The hooligan art dealer

Gallerist Tania Wade talks to Workingmums.co.uk about falling into the art world, being Noel Fielding's art dealer and being a single mum.

Tania Wade is perhaps just as colourful as the art she sells. Having come to art almost by accident after a career in acting, she has been dubbed the “hooligan art dealer” by Noel Fielding, one of her artists. One of the galleries she shows art at is a historic patisserie in Soho, right in the centre of theatreland, which attracts an international artistic clientele. She shares the space with her sister who runs the patisserie and whom she describes at “a mix between Margaret Rutherford and Joan of Arc”. They seem to have a typical fiery sisterly relationship. “She bosses me around and I swear at her like a teenager,” says Tania.

The Maison Bertaux patisserie has a history of working with artists, but Tania has updated the gallery. “It’s quite an unusual, eccentric place,” she says, adding that her sister has acted as a bouncer for some shows. This has resulted in some interesting situations, for instance, once she almost turned Kasabian away because she felt they were not dressed right. Another time her sister took down some of the paintings in a show just before it was due to start because her chef disapproved of them.

Tania’s role tends to go beyond what might normally be expected of an art dealer. She relates, for instance, how she was asked by Noel to collect porn adverts from phone boxes for one of his works.

Her explosion into the art world came almost by chance. “Being an art dealer came out of the blue like a volcano splodging out,” she says.  “I don’t pretend to know a lot about art. I go on instinct and only take on artists whose work I like.” It must be some instinct because she appears to have selected her artists well.

She started in 2007. Tania had trained as an actress at RADA and had worked for several years until she had children. She did some adverts, but could no longer tour when her children were on the scene. As the main breadwinner in her family and for several years now a single mum of two teenagers, she had to find a way of earning money. 

Noel Fielding

Tania's first show went very well and she managed to sell everything. There she bumped into Noel Fielding who told her he was an artist and asked if she would do his show. She said no. At the same time, she was trying to get The Observer to do a profile of her first artist, but they wanted to feature her as a rising star gallerist. She was so angry that they had turned down her artist that she said no at first. Then she thought she might be able to get some of the artist’s works in the background. During the interview she mentioned that she was doing Noel Fielding’s show. She then texted Noel and told him what she had said. “He texted me back and said ‘well, we’d better do it then’,” she laughs.

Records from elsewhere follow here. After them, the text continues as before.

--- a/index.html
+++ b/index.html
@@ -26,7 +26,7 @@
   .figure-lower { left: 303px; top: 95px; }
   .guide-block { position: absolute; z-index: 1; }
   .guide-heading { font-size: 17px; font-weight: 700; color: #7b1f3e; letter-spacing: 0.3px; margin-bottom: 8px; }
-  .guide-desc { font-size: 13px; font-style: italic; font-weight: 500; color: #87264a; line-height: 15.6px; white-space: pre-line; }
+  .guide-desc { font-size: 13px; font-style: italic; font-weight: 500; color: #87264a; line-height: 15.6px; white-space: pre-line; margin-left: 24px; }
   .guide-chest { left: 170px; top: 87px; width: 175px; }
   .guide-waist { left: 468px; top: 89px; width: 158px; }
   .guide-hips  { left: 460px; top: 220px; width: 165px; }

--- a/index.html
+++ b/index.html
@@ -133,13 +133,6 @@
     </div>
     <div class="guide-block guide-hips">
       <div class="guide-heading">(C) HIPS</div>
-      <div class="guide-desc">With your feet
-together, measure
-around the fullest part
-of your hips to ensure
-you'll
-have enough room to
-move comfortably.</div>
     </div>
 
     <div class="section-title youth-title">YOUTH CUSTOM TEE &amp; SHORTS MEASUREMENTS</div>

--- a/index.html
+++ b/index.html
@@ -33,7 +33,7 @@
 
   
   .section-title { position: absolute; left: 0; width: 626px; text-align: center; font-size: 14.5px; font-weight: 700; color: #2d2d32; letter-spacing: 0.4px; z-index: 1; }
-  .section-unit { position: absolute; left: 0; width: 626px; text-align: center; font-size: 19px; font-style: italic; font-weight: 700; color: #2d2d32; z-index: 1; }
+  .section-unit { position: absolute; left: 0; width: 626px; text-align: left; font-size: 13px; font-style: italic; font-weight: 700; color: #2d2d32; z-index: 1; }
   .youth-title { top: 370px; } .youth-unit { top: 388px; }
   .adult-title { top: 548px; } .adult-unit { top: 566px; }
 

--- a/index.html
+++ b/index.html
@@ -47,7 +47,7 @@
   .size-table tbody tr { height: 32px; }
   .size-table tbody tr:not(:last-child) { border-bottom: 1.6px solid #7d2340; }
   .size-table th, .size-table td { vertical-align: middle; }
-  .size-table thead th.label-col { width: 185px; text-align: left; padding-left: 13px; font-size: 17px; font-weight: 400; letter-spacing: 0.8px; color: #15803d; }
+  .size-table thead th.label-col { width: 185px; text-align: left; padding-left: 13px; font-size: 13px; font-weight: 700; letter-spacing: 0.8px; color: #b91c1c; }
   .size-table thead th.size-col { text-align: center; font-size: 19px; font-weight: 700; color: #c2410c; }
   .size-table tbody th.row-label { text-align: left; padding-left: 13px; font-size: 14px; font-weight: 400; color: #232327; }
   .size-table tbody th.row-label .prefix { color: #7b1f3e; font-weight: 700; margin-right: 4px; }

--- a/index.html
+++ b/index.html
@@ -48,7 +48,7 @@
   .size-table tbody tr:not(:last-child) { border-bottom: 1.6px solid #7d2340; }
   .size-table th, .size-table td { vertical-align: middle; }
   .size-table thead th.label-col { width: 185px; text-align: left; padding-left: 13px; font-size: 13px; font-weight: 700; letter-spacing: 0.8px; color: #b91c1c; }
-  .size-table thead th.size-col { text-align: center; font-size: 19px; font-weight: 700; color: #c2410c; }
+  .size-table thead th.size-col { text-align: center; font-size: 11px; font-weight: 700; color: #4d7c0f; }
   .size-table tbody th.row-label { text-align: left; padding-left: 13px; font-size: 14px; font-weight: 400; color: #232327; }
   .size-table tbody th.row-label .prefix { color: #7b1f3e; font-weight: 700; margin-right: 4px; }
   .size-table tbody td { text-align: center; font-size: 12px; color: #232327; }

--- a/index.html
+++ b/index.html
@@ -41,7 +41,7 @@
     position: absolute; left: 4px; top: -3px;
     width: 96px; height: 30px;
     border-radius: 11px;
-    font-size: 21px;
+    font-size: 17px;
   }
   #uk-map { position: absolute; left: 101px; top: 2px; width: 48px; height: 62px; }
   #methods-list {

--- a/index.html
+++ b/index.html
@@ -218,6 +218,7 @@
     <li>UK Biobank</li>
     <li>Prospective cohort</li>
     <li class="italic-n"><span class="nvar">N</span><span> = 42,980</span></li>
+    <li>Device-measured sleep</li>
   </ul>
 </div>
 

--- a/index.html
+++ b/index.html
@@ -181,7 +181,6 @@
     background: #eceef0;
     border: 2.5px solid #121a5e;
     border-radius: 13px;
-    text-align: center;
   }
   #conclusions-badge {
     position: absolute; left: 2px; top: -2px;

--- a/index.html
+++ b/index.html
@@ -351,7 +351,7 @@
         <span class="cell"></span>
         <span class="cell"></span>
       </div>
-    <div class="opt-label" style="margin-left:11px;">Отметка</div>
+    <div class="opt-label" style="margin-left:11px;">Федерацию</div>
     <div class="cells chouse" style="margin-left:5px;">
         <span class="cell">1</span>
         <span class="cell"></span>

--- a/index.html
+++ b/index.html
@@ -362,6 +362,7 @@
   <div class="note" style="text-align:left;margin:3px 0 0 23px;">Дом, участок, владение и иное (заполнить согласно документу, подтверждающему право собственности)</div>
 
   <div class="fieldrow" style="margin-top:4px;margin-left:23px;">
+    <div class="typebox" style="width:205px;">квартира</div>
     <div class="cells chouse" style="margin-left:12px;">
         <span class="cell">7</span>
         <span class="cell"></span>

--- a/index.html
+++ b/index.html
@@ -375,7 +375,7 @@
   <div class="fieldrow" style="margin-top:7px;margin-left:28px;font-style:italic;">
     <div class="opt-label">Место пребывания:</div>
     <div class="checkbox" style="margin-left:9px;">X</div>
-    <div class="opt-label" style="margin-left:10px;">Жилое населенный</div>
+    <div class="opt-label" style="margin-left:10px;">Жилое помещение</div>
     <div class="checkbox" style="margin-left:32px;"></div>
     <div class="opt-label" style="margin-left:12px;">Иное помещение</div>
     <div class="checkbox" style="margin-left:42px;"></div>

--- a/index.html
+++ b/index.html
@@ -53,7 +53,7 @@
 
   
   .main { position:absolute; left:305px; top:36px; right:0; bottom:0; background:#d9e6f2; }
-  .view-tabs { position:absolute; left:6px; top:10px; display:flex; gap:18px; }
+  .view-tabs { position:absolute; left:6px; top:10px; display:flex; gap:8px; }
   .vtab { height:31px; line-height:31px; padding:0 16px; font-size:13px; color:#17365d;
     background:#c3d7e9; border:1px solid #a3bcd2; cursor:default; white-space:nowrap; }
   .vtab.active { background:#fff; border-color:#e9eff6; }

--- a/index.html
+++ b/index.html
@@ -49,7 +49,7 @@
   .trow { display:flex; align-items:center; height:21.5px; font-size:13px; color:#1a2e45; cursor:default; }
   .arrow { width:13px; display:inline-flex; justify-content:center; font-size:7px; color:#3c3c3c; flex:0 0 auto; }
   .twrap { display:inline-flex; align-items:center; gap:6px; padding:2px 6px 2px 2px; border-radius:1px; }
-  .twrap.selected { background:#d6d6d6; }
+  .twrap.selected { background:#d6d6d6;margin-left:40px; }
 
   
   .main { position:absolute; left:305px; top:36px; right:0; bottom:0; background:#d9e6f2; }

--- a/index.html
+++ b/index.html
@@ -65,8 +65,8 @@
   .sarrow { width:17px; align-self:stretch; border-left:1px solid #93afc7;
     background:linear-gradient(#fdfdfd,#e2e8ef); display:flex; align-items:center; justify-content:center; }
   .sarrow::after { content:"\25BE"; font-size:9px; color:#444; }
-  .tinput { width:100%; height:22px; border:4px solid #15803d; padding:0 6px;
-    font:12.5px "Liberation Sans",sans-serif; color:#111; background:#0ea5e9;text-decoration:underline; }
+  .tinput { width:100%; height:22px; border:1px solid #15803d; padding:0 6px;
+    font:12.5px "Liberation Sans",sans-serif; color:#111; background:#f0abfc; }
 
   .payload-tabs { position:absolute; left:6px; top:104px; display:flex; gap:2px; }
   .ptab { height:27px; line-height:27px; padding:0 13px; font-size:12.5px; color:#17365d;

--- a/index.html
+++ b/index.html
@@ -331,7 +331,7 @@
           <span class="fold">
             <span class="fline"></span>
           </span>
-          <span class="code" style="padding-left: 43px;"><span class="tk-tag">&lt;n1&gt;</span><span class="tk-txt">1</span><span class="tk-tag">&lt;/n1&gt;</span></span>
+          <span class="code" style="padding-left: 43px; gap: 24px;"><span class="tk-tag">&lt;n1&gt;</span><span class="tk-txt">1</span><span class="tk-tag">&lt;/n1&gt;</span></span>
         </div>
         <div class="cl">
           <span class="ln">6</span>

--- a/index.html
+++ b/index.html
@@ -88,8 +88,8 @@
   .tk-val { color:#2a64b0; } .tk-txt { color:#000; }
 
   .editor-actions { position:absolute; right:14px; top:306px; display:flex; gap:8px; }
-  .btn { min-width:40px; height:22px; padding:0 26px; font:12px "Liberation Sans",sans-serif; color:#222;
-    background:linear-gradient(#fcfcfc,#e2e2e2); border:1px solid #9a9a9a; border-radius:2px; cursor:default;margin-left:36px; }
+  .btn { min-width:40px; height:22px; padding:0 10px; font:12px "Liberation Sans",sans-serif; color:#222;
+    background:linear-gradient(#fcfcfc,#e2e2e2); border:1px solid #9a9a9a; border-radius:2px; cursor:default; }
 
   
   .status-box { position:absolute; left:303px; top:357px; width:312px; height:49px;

“It was a bit chaotic. Noel would turn up with his art in a plastic bag with bits of it torn off,” she says. “He stuck one painting together with glue.”

His show was a great success. He gave her the name “hooligan art dealer” and the two work well together, plus he attracts a good crowd to the gallery. In part she is able to live up to the hooligan art dealer tag because she works on her own and so there are no boards to go by and no rules. “I work directly with the artists and there are not a lot of lengthy negotiations,” she says.

Her work involves everything from curating shows and promoting her artists in the press to sending art works around the world since many of the buyers buy off her internet site. She does shows at Maison Bertaux, but also in other places such as Liverpool and has done some pop-up shows.

Tania has always liked going to art galleries and has become more and more immersed in the art world over the years, with Maison Bertaux becoming a meeting place for many people from the art world. Most of the time artists approach her to be their dealer – several are well known names and from the acting world with which she is so familiar, such as the actor Timothy Spall and comedian Harry Hill.

Asked how she manages all this with looking after her children, she says that she was only able to start on the art work when they were old enough to go to secondary school, a boarding school outside London. In the last year, Tania, who grew up in the West End, has started doing some more acting work. Noel wrote her a small part in a comedy show and she has a profile in the acting Bible Spotlight.

In the meantime she is focusing on her next show, Alright, Sweeart? by artists Sarah Graham and Kim Haskins, which opens to the public from Friday the 24th October.